• **WHAT THE TASK ASKS**:
Return all of the data verbatim, dropping any picture.

MATERIAL FOR THE TASK: Begin

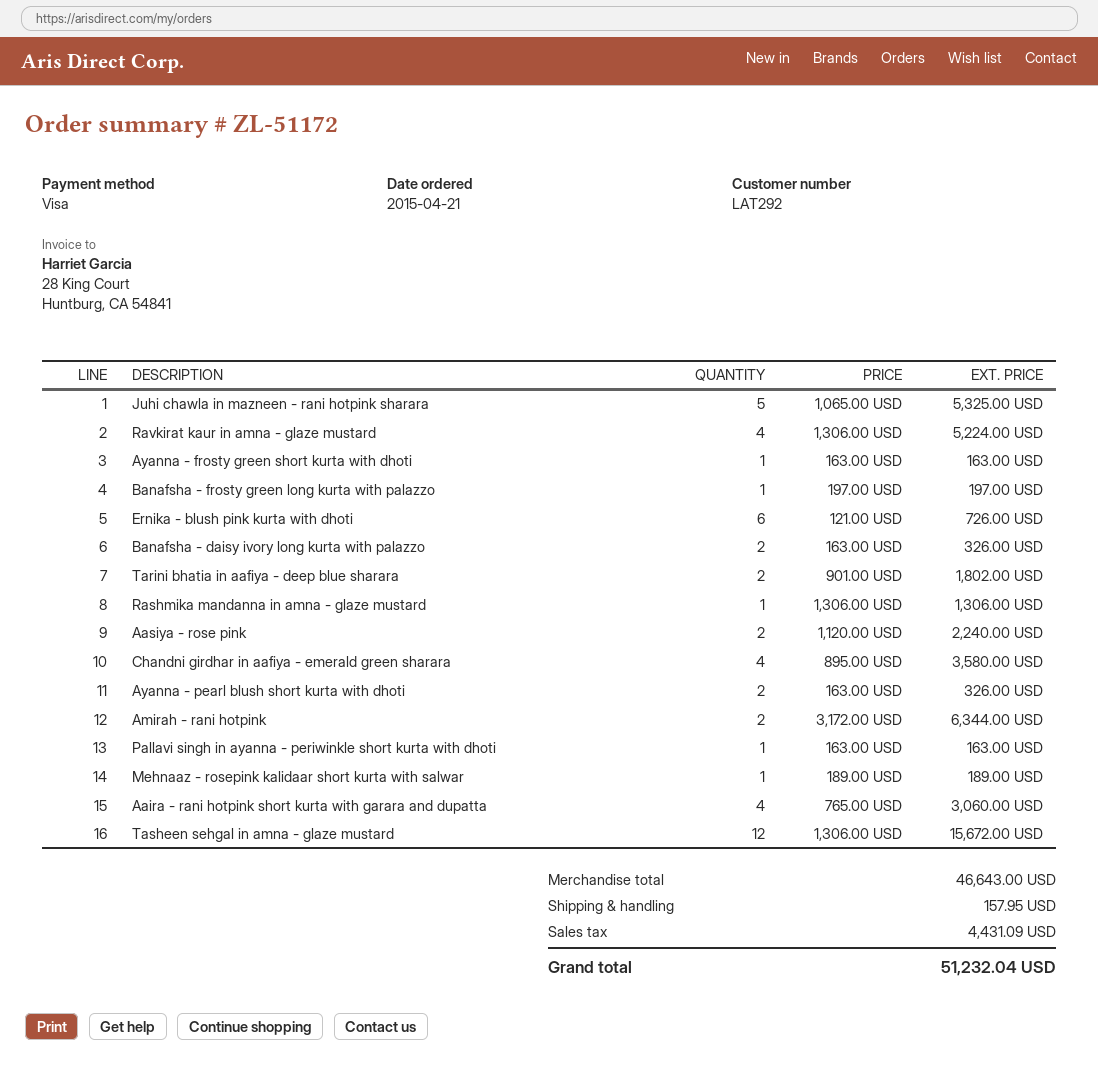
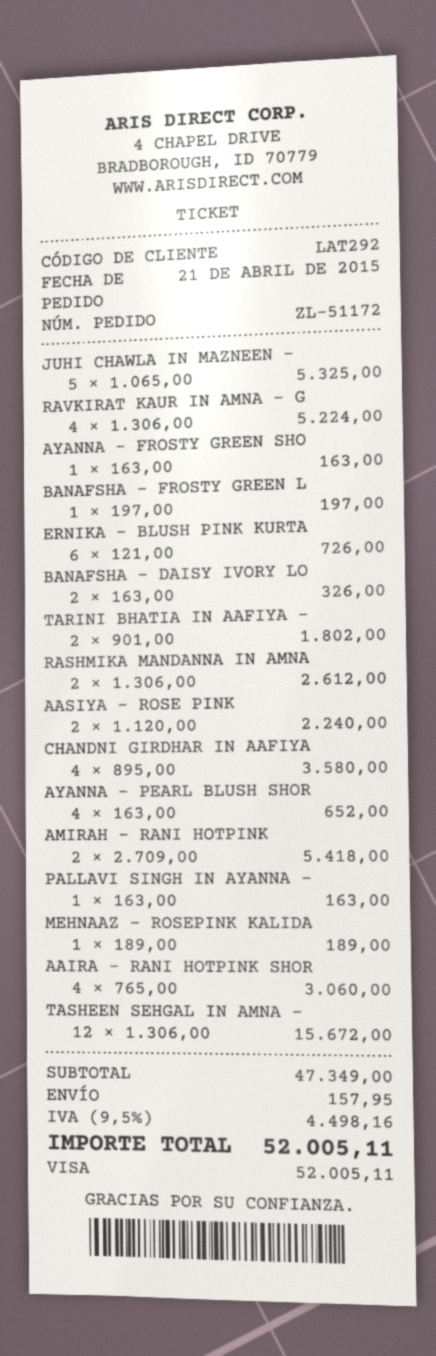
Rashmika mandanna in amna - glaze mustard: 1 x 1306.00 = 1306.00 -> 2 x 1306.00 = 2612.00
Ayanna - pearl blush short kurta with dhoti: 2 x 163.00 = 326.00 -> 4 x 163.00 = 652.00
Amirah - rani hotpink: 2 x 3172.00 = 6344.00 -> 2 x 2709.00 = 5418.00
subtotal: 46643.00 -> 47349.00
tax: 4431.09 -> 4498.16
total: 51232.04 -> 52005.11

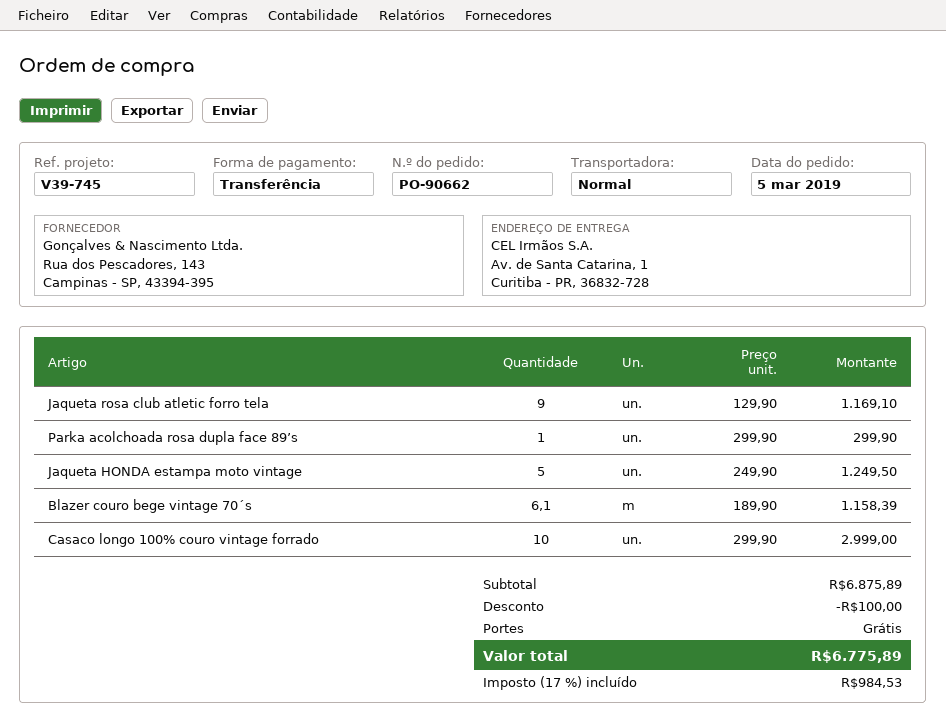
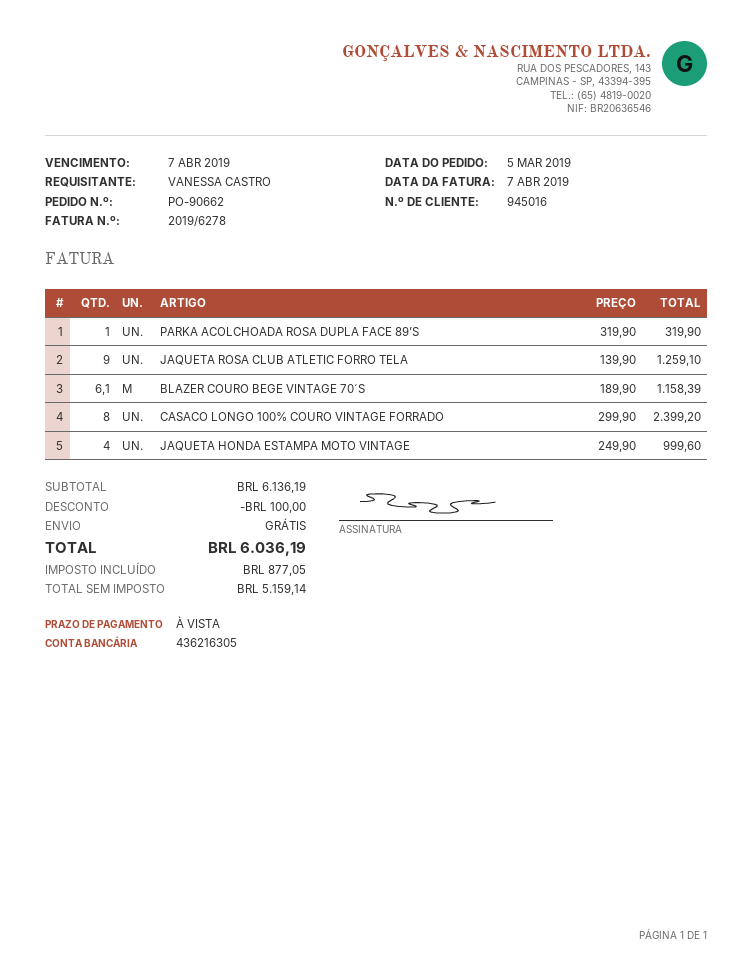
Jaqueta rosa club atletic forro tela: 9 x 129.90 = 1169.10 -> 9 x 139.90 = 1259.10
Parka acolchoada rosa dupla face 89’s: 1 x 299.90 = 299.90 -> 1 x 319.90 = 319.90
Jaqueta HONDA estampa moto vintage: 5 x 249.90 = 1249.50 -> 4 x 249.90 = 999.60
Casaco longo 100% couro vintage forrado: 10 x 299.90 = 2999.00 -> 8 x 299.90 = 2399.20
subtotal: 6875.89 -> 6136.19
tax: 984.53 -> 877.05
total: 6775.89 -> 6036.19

MATERIAL FOR THE TASK: End

• **SOLVED EXERCISE**:
Rashmika mandanna in amna - glaze mustard: 1 x 1306.00 = 1306.00 -> 2 x 1306.00 = 2612.00
Ayanna - pearl blush short kurta with dhoti: 2 x 163.00 = 326.00 -> 4 x 163.00 = 652.00
Amirah - rani hotpink: 2 x 3172.00 = 6344.00 -> 2 x 2709.00 = 5418.00
subtotal: 46643.00 -> 47349.00
tax: 4431.09 -> 4498.16
total: 51232.04 -> 52005.11

Jaqueta rosa club atletic forro tela: 9 x 129.90 = 1169.10 -> 9 x 139.90 = 1259.10
Parka acolchoada rosa dupla face 89’s: 1 x 299.90 = 299.90 -> 1 x 319.90 = 319.90
Jaqueta HONDA estampa moto vintage: 5 x 249.90 = 1249.50 -> 4 x 249.90 = 999.60
Casaco longo 100% couro vintage forrado: 10 x 299.90 = 2999.00 -> 8 x 299.90 = 2399.20
subtotal: 6875.89 -> 6136.19
tax: 984.53 -> 877.05
total: 6775.89 -> 6036.19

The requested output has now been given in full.